Brabant Wallon Les zones de police tentent de se former pour répondre à toutes éventualités

Ce mardi, deux policières et un futur professeur ont perdu la vie à Liège, des suites d’un acte terroriste. Un fait qui a choqué la population et qui inquiète bien évidemment toutes les zones de police. Mais d’ailleurs, comment ces dernières font-elles pour se préparer à ce genre de faits, si tant est-il possible de s’y préparer ? "Nous faisons pas mal d’exercices Amok (simulation d’attaque terroriste notamment) sur le terrain mais également en interne", explique le commissaire Lagrange, de la zone de police d’Ottignies-Louvain-la-Neuve.

Les policiers participent également à d’autres exercices, en collaboration avec d’autres zones de police mais depuis quelques mois, et les attentats de Paris plus précisément, la prudence est accrue. "Pour les grandes manifestations, on exige un maximum de sécurité et l’accessibilité à certaines zones est réglementée par des blocs de béton.

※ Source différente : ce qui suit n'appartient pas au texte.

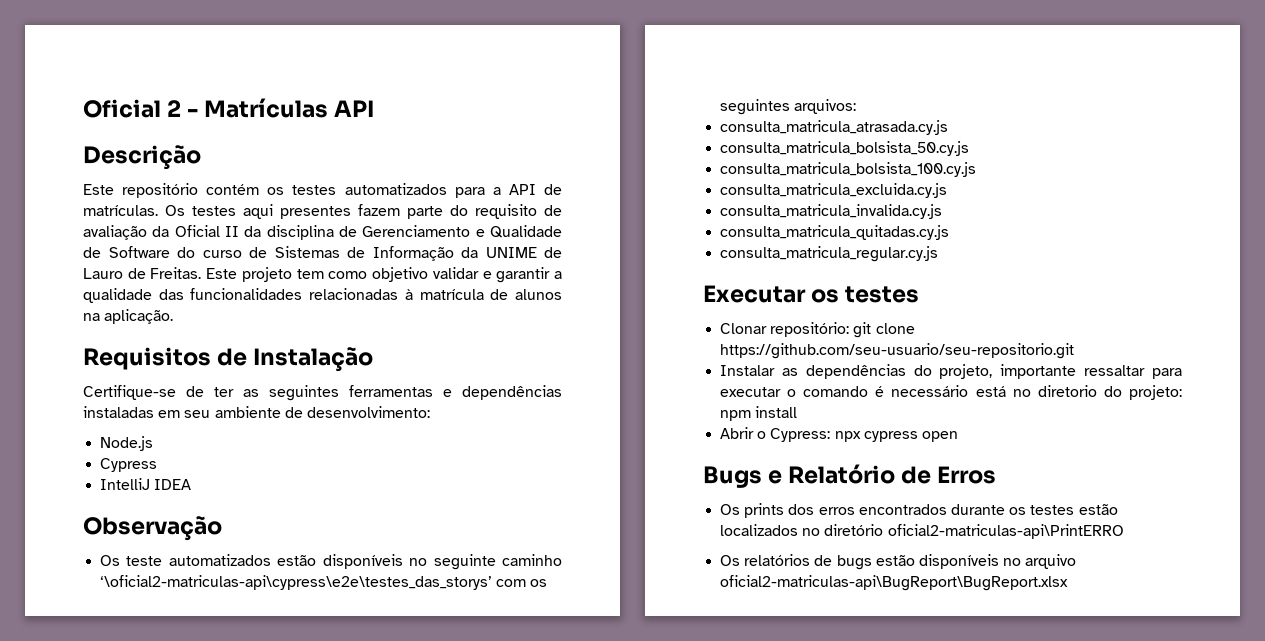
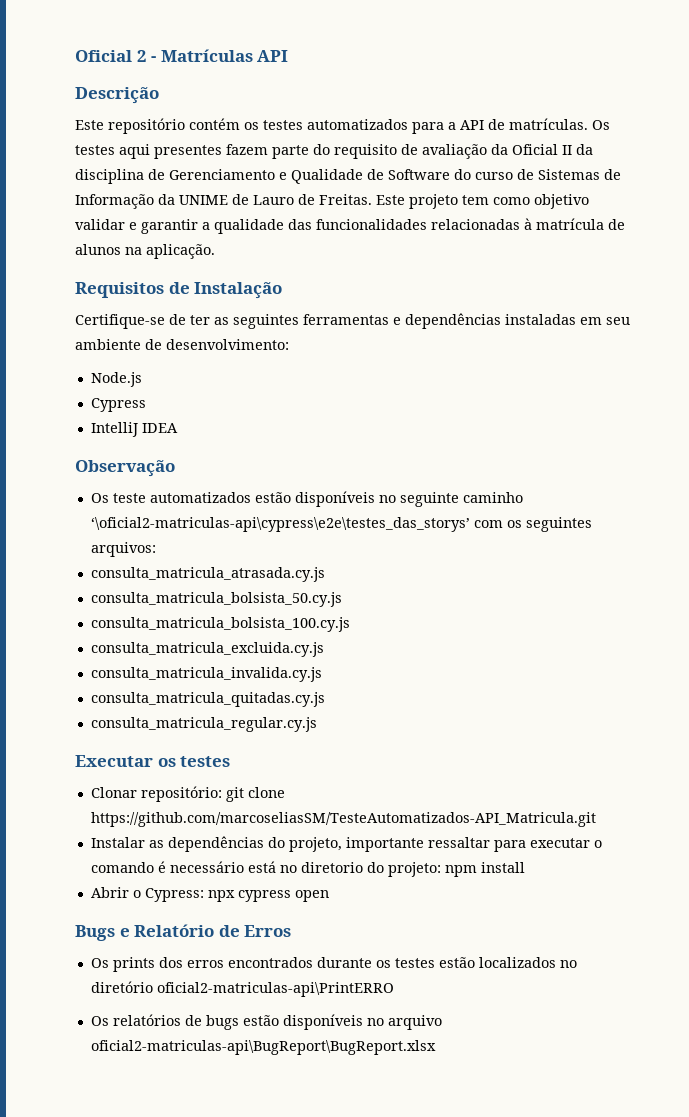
- Clonar repositório: git clone https://github.com/seu-usuario/seu-repositorio.git
+ Clonar repositório: git clone https://github.com/marcoseliasSM/TesteAutomatizados-API_Matricula.git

Au niveau des équipements du personnel, on demande qu’il porte un gilet pare-balles pour les interventions."

Mais avant d’aller sur le terrain, il est important de s’entraîner. "Depuis toujours, les policiers doivent aller au stand de tir une fois tous les deux mois, continue le commissaire Lagrange. Depuis les attentats, nous avons la possibilité d’armer les agents de police, ce qui n’était pas le cas avant. Pour ce faire, ils doivent suivre une formation assez conséquente à Namur."

Mais malgré tout, prévoir ce genre d’attaque reste presque impossible. "Pour le moment, on en parle beaucoup et j’ai noté pas mal de stupéfaction par rapport aux familles des victimes. Si je ne me trompe pas, l’une des deux victimes avait perdu son mari et l’autre était la femme d’un commissaire. Tout cela grenouille chez nous et on ne parle plus que de ça. Néanmoins, nous n’allons pas changer notre manière de fonctionner et je ne pense pas que les policiers aient plus d’appréhension qu’il y a quelques jours en venant au travail", conclut le commissaire ottintois.